Die österreichische Schauspielerin Erika Pluhar. © dpa-Zentralbild / Arno Burgi
"Als Österreich eine wirklich gut funktionierende Sozialdemokratie wurde, da hatte ich ein bisschen den Eindruck, dass es vorwärts geht. Nur dann wuchs aus dem Jörg Haider diese faschistoide Strömung heraus. Dagegen habe ich sehr gekämpft. Ich habe ein Haider Lied gesungen. Ich habe mich überall gegen ihn geäußert. Ich sag das immer wieder, weil das vieles beweist. Als dann meine Tochter starb, bekam ich viele anonyme Briefe, dass mir das recht geschieht, weil ich gegen Haider bin.
Und das hat natürlich auch immer wieder damit zu tun, dass die Zeiten nicht mehr so rosig waren. Dass mehr Fremde ins Land kamen. Also überall, wo man die Ängste der Menschen bedienen kann, taucht dieser Rechtsruck auf. Ich habe eine Freundin, die sagt immer, das faschistische Herzl wird niemals aussterben. Das ist etwas, was in einem Großteil der Menschen schlummert. Diese faschistoide Haltung zum Leben."
Gute Wahlergebnisse für rechte Parteien
"Sagen wir es so, wenn man sich die letzte Nationalratsversammlung in Österreich anschaut, dann bei den Freiheitlichen mit 25 Prozent. Anders war es 2008 auch nicht."
Pluhar: "Und das weiß man ja, wo es für die Menschen unsicher wird, wo sie arbeitslos werden - das hat ja das Naziregime mit begründet. Und wir sind jetzt auf so einer Schiene, dass sie keine Jobs mehr kriegen, die jungen Leute. Da wuchert es natürlich. Das kann man so leicht schüren. Und deswegen ist eine Besorgnis in die Richtung des Rechtsrucks wirklich nicht unbegründet. Bei uns nicht, in Deutschland nicht. Die ganzen EU-Länder müssen damit rechnen."
Die Antwort auf die Frage, ob Deutschland und Österreich gleichermaßen anfällig für rechtsextreme Tendenzen sind, bleibt offen.
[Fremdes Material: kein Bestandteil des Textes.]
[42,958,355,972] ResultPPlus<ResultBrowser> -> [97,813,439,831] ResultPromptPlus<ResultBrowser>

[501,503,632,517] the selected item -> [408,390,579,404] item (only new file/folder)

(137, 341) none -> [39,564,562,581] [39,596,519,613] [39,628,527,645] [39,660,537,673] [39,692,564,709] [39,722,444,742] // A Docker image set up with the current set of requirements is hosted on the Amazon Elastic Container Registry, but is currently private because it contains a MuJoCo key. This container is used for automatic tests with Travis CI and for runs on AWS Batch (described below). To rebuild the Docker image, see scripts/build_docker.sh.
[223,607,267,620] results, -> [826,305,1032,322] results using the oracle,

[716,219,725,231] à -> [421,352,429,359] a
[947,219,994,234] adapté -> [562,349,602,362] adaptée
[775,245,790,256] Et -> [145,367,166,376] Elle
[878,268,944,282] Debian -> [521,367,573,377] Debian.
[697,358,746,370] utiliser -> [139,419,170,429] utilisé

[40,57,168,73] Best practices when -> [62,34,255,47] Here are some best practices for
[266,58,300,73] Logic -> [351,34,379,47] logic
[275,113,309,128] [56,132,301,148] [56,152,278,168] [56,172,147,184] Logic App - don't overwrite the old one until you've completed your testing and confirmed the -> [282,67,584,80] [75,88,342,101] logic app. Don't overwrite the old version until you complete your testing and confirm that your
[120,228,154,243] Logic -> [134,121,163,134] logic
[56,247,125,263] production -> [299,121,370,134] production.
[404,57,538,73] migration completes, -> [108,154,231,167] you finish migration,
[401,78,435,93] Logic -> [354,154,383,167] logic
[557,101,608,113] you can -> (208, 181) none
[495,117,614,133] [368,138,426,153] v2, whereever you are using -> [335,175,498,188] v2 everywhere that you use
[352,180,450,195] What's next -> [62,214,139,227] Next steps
In Österreich hat sich Rechtspopulismus in der politischen Kultur fest etabliert, in Deutschland bisher nicht. Ob die Aufarbeitung der eigenen Geschichte dabei eine Rolle spielt, ist eine offene Frage. Für den Wirtschaftsstudenten in Wien ist das allerdings keine Frage des Abwartens, sondern der Notwendigkeit zu handeln:
"Wir können nicht sagen, dass nicht wieder ein Weltkrieg passiert. Es ist umso wichtiger, dass diese Generation und die nächste weiß, wie so etwas entsteht. Wie so ein monumentaler Fehler oder menschliches Versagen passieren kann."